Silvia (Nicole Kidman) é uma africana que mora nos EUA e trabalha como intérprete na ONU. Acidentalmente, ela ouve um plano para matar um líder político e pede ajuda para o FBI. O agente Keller (Sean Penn) começa a duvidar da veracidade do que ela ouviu.


Nota Cineweb

PéssimoRuimRegularBomÓtimo


Crítica Cineweb

20/04/2005

O subtema do thriller político A Intérprete mantém um curioso diálogo com o que o escritor britânico George Orwell (1984, A Revolução dos Bichos) explorou muito em sua obra: a linguagem como uma ferramenta de dominação – não apenas cultural, mas também econômica. O filme se passa em sua maior parte no prédio da ONU em Nova York, onde há chefes de estado de diversas nações e tradutores especialistas nas mais exóticas línguas (até mesmo na fictícia Khu). No entanto, quando é preciso tomar o depoimento de um faxineiro português, entra em cena uma intérprete francesa que pouco entende a outra língua.

Ingenuidade da ONU? Ingenuidade do filme? Não, nem um, nem outro. O fato é que no momento em que o filme se passa, Portugal, Brasil ou qualquer outro país de língua portuguesa não têm nenhuma importância política ou econômica para a ONU (ou seja, não é preciso agradá-los). Por isso, representantes destes países que se virem com traduções em inglês ou francês.

É mais provável que todo esse imbróglio nem seja intencional no filme. Porém, mais uma vez, isso tudo reflete a opinião globalizada de que quem não fala inglês não se comunica neste mundo. Algo bem parecido também é explorado em Filme Falado (que coincidentemente entra em cartaz em São Paulo no mesmo dia que este), do português Manuel de Oliveira, que coloca conversando num navio um americano, uma francesa, uma italiana e uma grega. Esta lamenta que, por um voto, o grego não se tornou a língua oficial dos EUA. Se isto tivesse acontecido, agora o mundo todo falaria grego.

Em A Intérprete, Nicole Kidman é Silvia, uma tradutora da ONU especializada em Khu.

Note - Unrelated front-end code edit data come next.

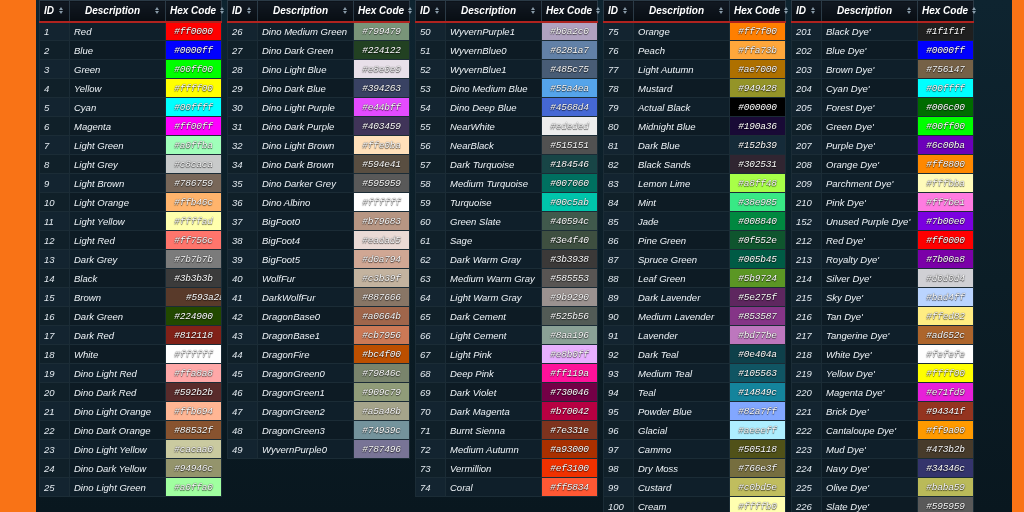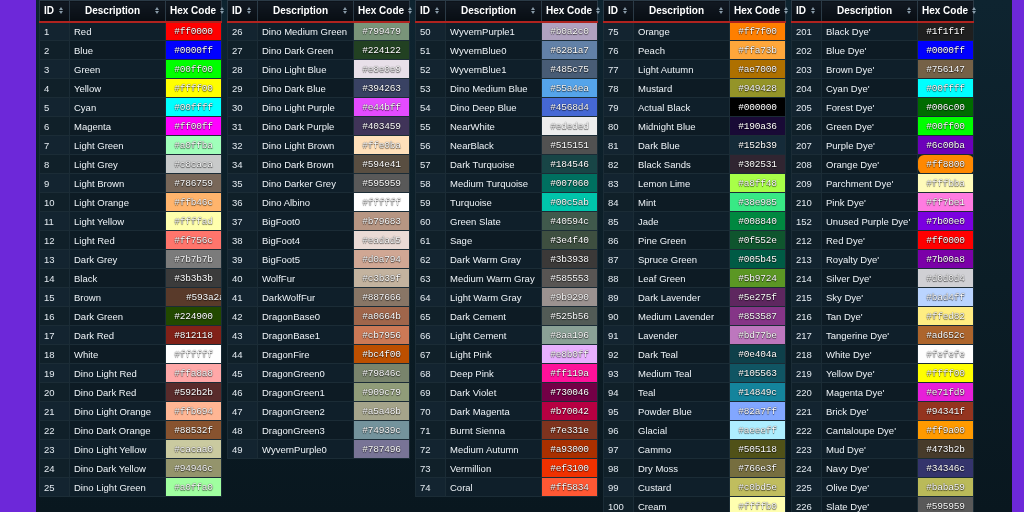--- a/index.html
+++ b/index.html
@@ -13,7 +13,8 @@
   #root {
     position: relative;
     width: 1024px; height: 512px;
-    background: #6d28d9;
+    background: #f97316;
+    font-style: italic;
   }
   
   .page-bg {

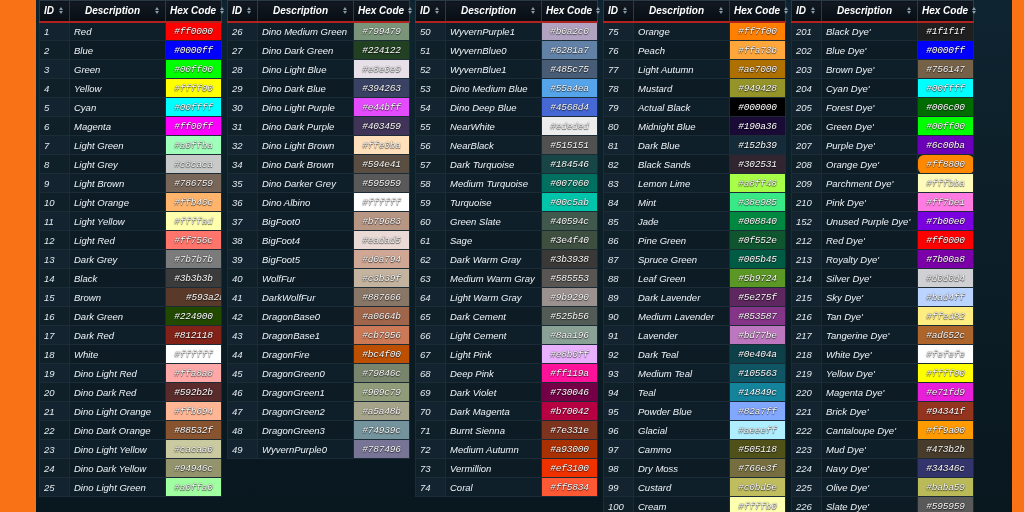--- a/index.html
+++ b/index.html
@@ -781,7 +781,7 @@
             <tr>
               <td class="c-id">208</td>
               <td class="c-desc">Orange Dye'</td>
-              <td class="c-hex" style="background: rgb(255, 136, 0); color: rgb(255, 255, 255); text-shadow: rgba(0, 0, 0, 0.85) 0px 0px 1px, rgba(0, 0, 0, 0.6) 0px 1px 1px; border-radius: 6px;">#ff8800</td>
+              <td class="c-hex" style="background: rgb(255, 136, 0); color: rgb(255, 255, 255); text-shadow: rgba(0, 0, 0, 0.85) 0px 0px 1px, rgba(0, 0, 0, 0.6) 0px 1px 1px;">#ff8800</td>
             </tr>
             <tr>
               <td class="c-id">209</td>

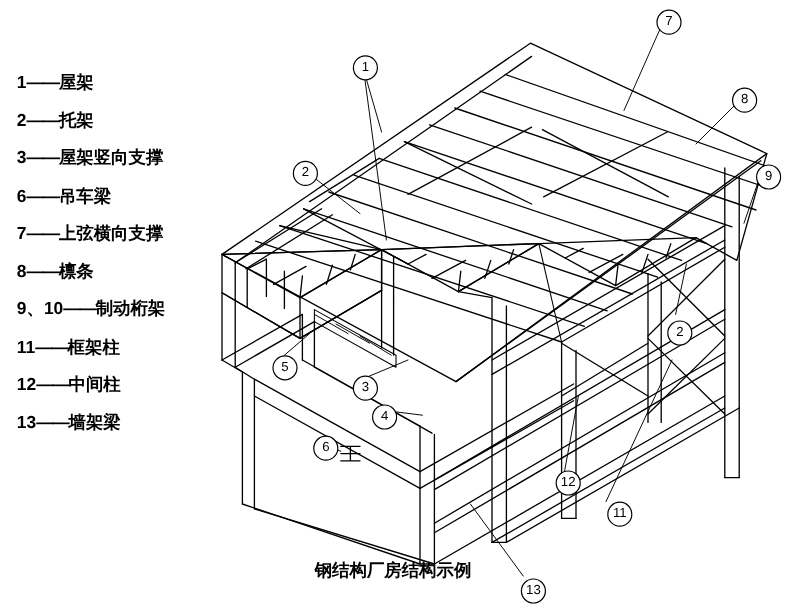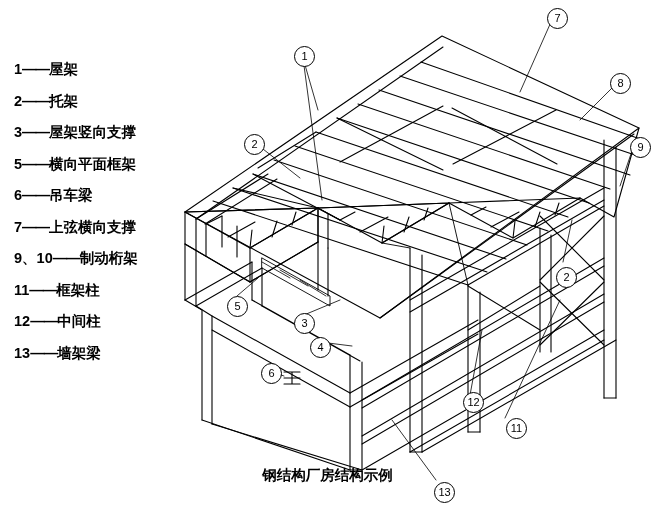--- a/index.html
+++ b/index.html
@@ -85,9 +85,6 @@
     </div>
     <div class="legend-item">
       <span class="legend-num">3</span><span class="legend-dash">——</span><span class="legend-label">屋架竖向支撑</span>
-    </div>
-    <div class="legend-item">
-      <span class="legend-num">5</span><span class="legend-dash">——</span><span class="legend-label">横向平面框架</span>
     </div>
     <div class="legend-item">
       <span class="legend-num">6</span><span class="legend-dash">——</span><span class="legend-label">吊车梁</span>

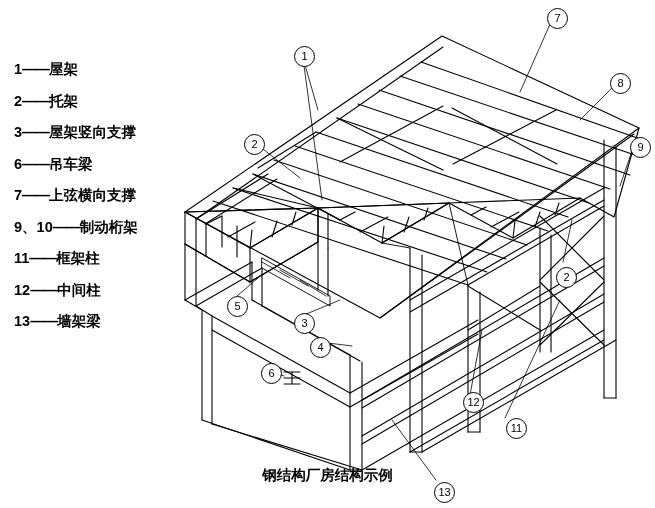--- a/index.html
+++ b/index.html
@@ -91,6 +91,9 @@
     </div>
     <div class="legend-item">
       <span class="legend-num">7</span><span class="legend-dash">——</span><span class="legend-label">上弦横向支撑</span>
+    </div>
+    <div class="legend-item">
+      <span class="legend-num">8</span><span class="legend-dash">——</span><span class="legend-label">檩条</span>
     </div>
     <div class="legend-item">
       <span class="legend-num">9、10</span><span class="legend-dash">——</span><span class="legend-label">制动桁架</span>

Ela nasceu na África, morou na Europa e consegue falar bem várias línguas. Uma noite, quando volta à cabine dos tradutores, por acaso ouve nos equipamentos um sussurro em Khu que ‘o Professor não sairá daqui vivo’. Com a assistência do agente Keller (Sean Penn), descobre-se que existe um plano para matar um líder africano enquanto ele faz um discurso na ONU.

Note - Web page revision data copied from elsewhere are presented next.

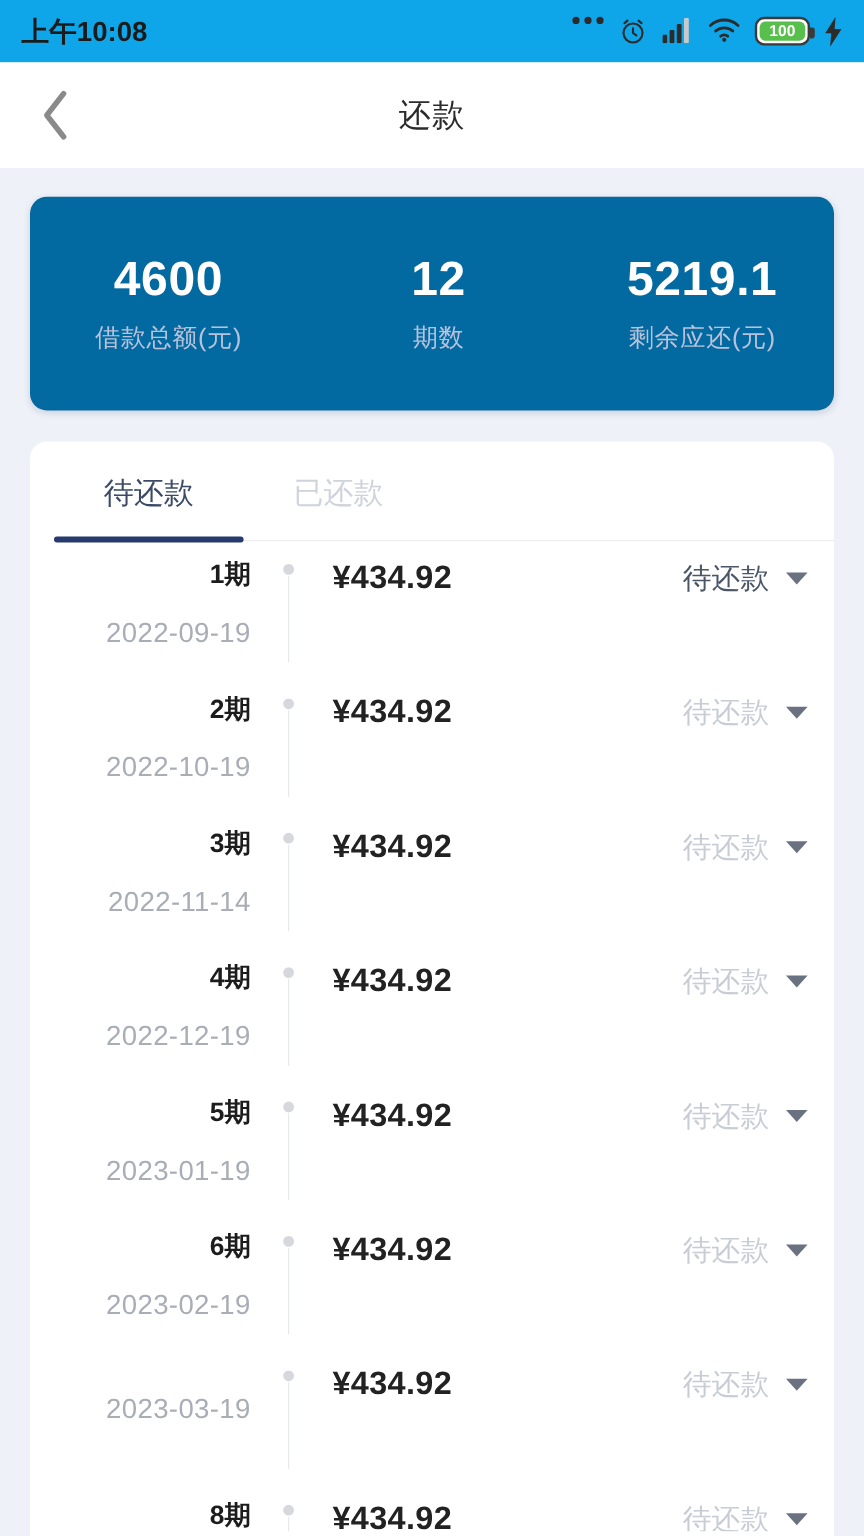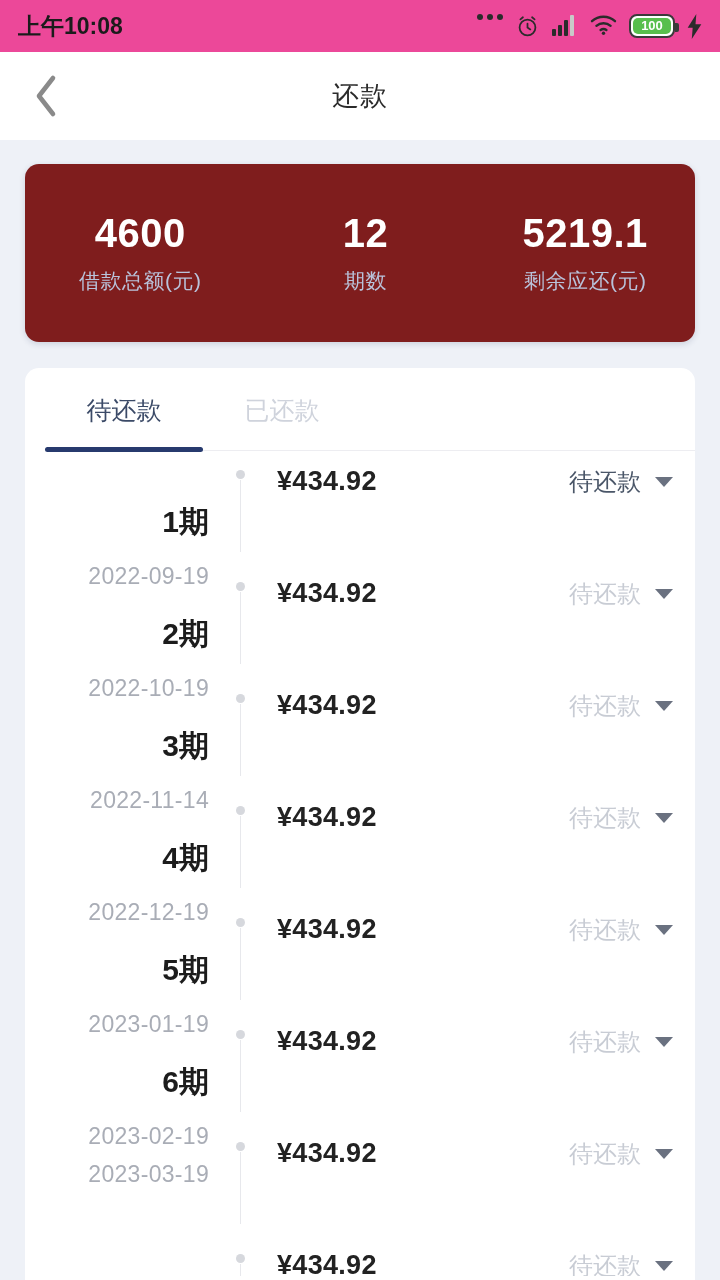--- a/index.html
+++ b/index.html
@@ -13,7 +13,7 @@
 
   
   .statusbar{
-    position:relative; height:52px; background:#ec4899;
+    position:relative; height:52px; background:#0ea5e9;
     display:flex; align-items:center; justify-content:space-between;
     padding:0 18px 0 18px;
   }

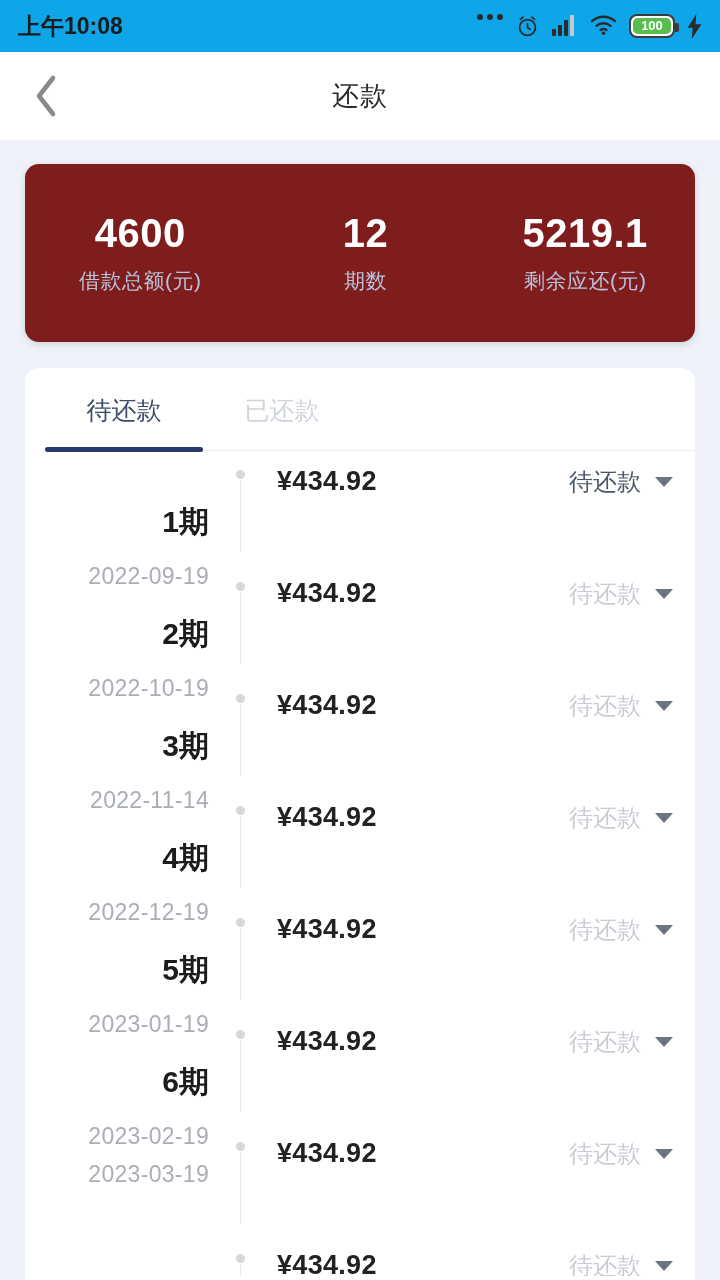--- a/index.html
+++ b/index.html
@@ -53,7 +53,7 @@
   
   .body-area{ padding:0; background:#eef1f7; height:calc(1280px - 140px); }
   .summary-card{
-    margin:24px 25px 0 25px; height:178px; background:#7f1d1d;
+    margin:24px 25px 0 25px; height:178px; background:#0369a1;
     border-radius:14px; display:flex; align-items:center;
     box-shadow:0 2px 6px rgba(30,45,90,.16);
   }

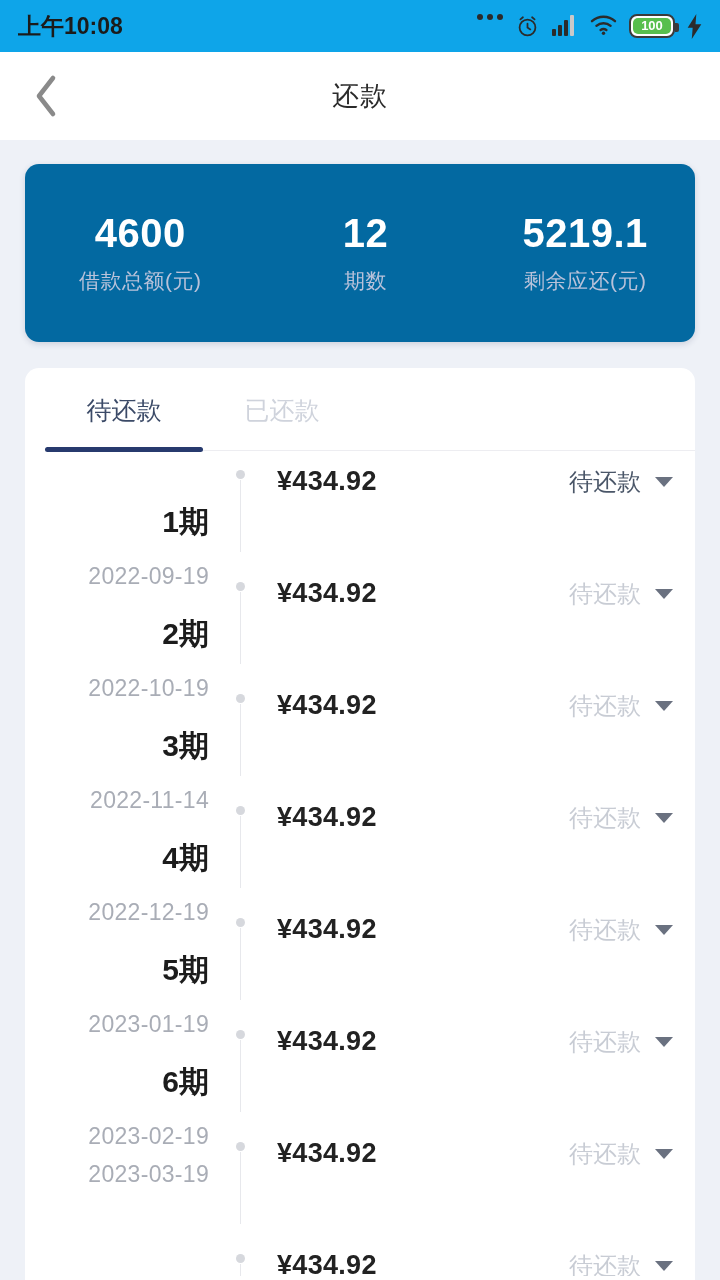--- a/index.html
+++ b/index.html
@@ -85,7 +85,7 @@
   .col-period{
     width:202px; padding-right:18px; text-align:right; flex:0 0 202px;
   }
-  .period{ font-size:30px; font-weight:700; color:#1c1c1c; line-height:1.15;margin-top:39px; }
+  .period{ font-size:22px; font-weight:700; color:#1c1c1c; line-height:1.15; }
   .date{ margin-top:23px; font-size:23px; color:#a9adb6; letter-spacing:.3px; }
 
   .timeline{ position:relative; width:26px; flex:0 0 26px; }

Um terço do filme serve para Silvia convencer Keller de que o que ela ouviu procede. Muito da incerteza vem das sutilezas da linguagem. Ela diz que ouviu dizerem que queriam o Professor ‘gone’ – que pode ser tanto interpretado como ‘que ele fosse embora’, como ‘morto’. Mas ela tem certeza de que o querem morto. Outro terço do filme cabe à proteção de Silvia, pois, aparentemente, as mesmas pessoas que querem matar o líder vão matá-la. O último ato de A Intérprete cai num tenso jogo de gato e rato, no qual nem sempre os animais agem segundo a sua natureza.

As interpretações competentes e inspiradas da dupla central mantêm o nível de A Intérprete acima da média. Além disso, o diretor Sydney Pollack está bem mais à vontade nesse gênero (como em Três Dias do Condor) do que nas suas últimas incursões no romance, como o desastroso Sabrina e o chatíssimo Destinos Cruzados. Em A Intérprete, aliás, foi a primeira vez que uma equipe recebeu autorização para gravar no prédio da ONU. As filmagens foram feitas nos finais de semana.